Jeff looked up at the line of stationary plant. ‘We haven’t got a digger, and we don’t know where to look.’

‘I’ve just brought you one.’

He laughed, but I noticed him looking at the tractor again. As I had hoped, the engineer in him was rolling up its sleeves, and nudging the sceptic out of the light.

‘I suppose …’ He walked round to the front of the tractor, dropped to his knees and squinted. ‘It’s a bit crude, but it could work in a fairly primitive way. As long as we didn’t encounter rock.’ He looked up at me, something new crossing his mind. ‘Is this official?’

I looked back at him for a moment. Gauging. How stuck on rules was Jeff? ‘What else have you got to do?’

He laughed. It was the answer I wanted. He faced the hill. ‘But where the hell do we start?’

I followed his gaze. The hillside, still mostly in shade, rolled up massively in front of us. This was the nightmare I had avoided envisaging back at the hospital. But now I had had a little more time to think it through. ‘You start where you would have if you were carrying on with the job.’

‘The roadway?’

‘We have to be close. Something rattled them into action.’

He shook his head. ‘The shale level’s rising that way.’

‘Is that bad?’

‘No, it’s good. Good for us,’ he corrected himself. ‘It means that we can get a firm base down without having to go too deep. But it’s bad for you.’

By which he meant that it was not ripe grave-digging strata.

‘What about over there?’ I pointed to where a large rectangle had been pegged out where the ground sloped away from us. It was dotted with tussocks. The grass, reed and heather cover was charred. There had been a fire over this area. ‘Is that deeper soil?’

He nodded cautiously. ‘Probably. That’s the next turbine base to be excavated. But it doesn’t fit in with your theory.’

‘How?’

‘The roadway access to this turbine goes round the top.’ He described an arc in the air with his finger.

His deflation was catching. I felt my energy levels sag. Then I looked down at the pegged-out area again without a civil-engineer’s hat on. ‘They wouldn’t know that.’

‘Wouldn’t know what?’

‘That you wouldn’t excavate until you had the roadway in above it.’

I ran down to walk the perimeter of the base while Jeff brought the tractor over. I looked at it again, trying to see it the way a guy who was already pissed off with digging would see it. A guy with a bag over his shoulder, the hefted weight of a human head and a pair of hands in it.

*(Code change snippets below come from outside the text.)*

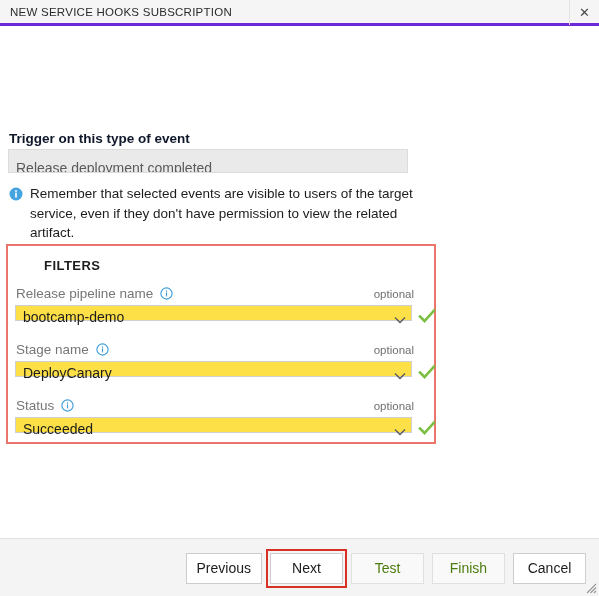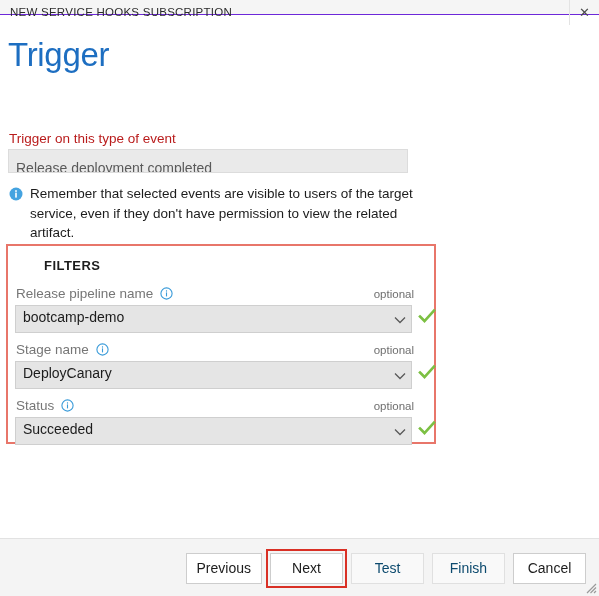--- a/index.html
+++ b/index.html
@@ -18,23 +18,23 @@
     box-sizing: border-box;
     background: #ffffff;
     overflow: hidden;
   }
 
   
   .titlebar {
     position: absolute;
     left: 0; top: 0;
     width: 599px;
-    height: 15px;
+    height: 26px;
     background: #f5f5f5;
-    border-bottom: 1px solid #6d28d9;
+    border-bottom: 3px solid #6d28d9;
     box-sizing: border-box;
   }
   .titlebar-text {
     position: absolute;
     left: 10px;
     top: 6px;
     font-size: 11.5px;
     letter-spacing: 0.25px;
     color: #2b2b2b;
     white-space: nowrap;
@@ -82,22 +82,23 @@
     position: absolute;
     left: 9px;
     top: 48px;
     font-size: 14.5px;
     color: #1c1c1c;
     line-height: 20px;
   }
 
   .field-label {
     font-size: 13.5px;
-    color: #b91c1c;
+    color: #0f172a;
     line-height: 18px;
+    font-weight: bold;
   }
 
   .event-label {
     position: absolute;
     left: 9px;
     top: 104px;
   }
   .event-input {
     position: absolute;
     left: 8px;
@@ -185,23 +186,23 @@
     right: 24px;
     top: 2px;
     font-size: 11.5px;
     color: #6f6f6f;
   }
   .combo {
     position: absolute;
     left: 7px;
     top: 19px;
     width: 397px;
-    height: 28px;
-    box-sizing: border-box;
-    background: #e5e5e5;
+    height: 16px;
+    box-sizing: border-box;
+    background: #fde047;
     border: 1px solid #cfcfcf;
     font-size: 14px;
     color: #1c1c1c;
     font-family: "Liberation Sans", sans-serif;
     cursor: default;
   }
   .combo .val {
     position: absolute;
     left: 7px;
     top: 2px;
@@ -251,21 +252,21 @@
     border: 1px solid #cdcdcd;
     font-size: 14px;
     font-family: "Liberation Sans", sans-serif;
     color: #1c1c1c;
     cursor: pointer;
     padding: 0 10px;
     line-height: 29px;
     text-align: center;
   }
   .btn.disabled {
-    color: #0c4a6e;
+    color: #4d7c0f;
     border-color: #e0e0e0;
     background: #f9f9f9;
     cursor: default;
   }
   .btn-wrap {
     position: relative;
     display: inline-block;
   }
   .btn-wrap.highlight {
     border: 2px solid #d93025;
@@ -285,21 +286,20 @@
 
 <div class="dialog">
 
   <div class="titlebar">
     <div class="titlebar-text">NEW SERVICE HOOKS SUBSCRIPTION</div>
     <button class="close-btn">✕</button>
   </div>
 
   <div class="body">
 
-    <div class="page-title">Trigger</div>
 
     <div class="field-label event-label">Trigger on this type of event</div>
     <input class="event-input" type="text" readonly="" disabled="" value="Release deployment completed" style="">
 
     <div class="note">
       <span class="note-icon">
         <svg width="14" height="14" viewBox="0 0 14 14">
           <circle cx="7" cy="7" r="6.5" fill="#44a3e0"></circle>
           <rect x="6.2" y="5.6" width="1.6" height="5" fill="#ffffff"></rect>
           <rect x="6.2" y="3.2" width="1.6" height="1.7" fill="#ffffff"></rect>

I looked behind me and got a fix on the tent that covered the grave. Taking a straight-line bearing on it I walked slowly away. I stopped when the ground began to rise. I tried to get into the guy’s mind. You’ve already dug one big hole, you’re weary, so does your mind work some sort of psychological delusion on you? If you started going up a slope, does it tell you that the hole you’re going to dig would have to be deeper?

I waved Jeff over. ‘Start here,’ I yelled.

I watched the blade of the bucket slide in easily. The ground was soft. Jeff started to carefully peel the top layer off. I waved for him to stop.

‘What’s the problem?’ he shouted.

‘We haven’t got the time for precision. We may have a lot of ground to cover. Just scoop the stuff up and dump it for me to go through with the spade. Hopefully, if there is something in there it’ll come up clean in the bucket.’

‘Aren’t you meant to do this systematically and scientifically?’ he asked, looking concerned.

‘I’ll take the risk.’ I said.

After all, I thought, as I sifted through the second pile of spoil that Jeff had dumped beside me, if you accidentally break a couple of fingers off, or crack a skull, there’s bound to be systems in place for rectifying things. The vital thing was to locate them. Weld in another link.

I had my back to the tractor. It took me a beat to realize that something had changed.

Silence.

I turned around. The front attachment of the tractor was raised. Poised in front of me. There, minus its head, minus its hands, minus its legs, perched upright in the tractor’s bucket, like it was sitting on a designer fucking sofa, was a rotting, naked torso.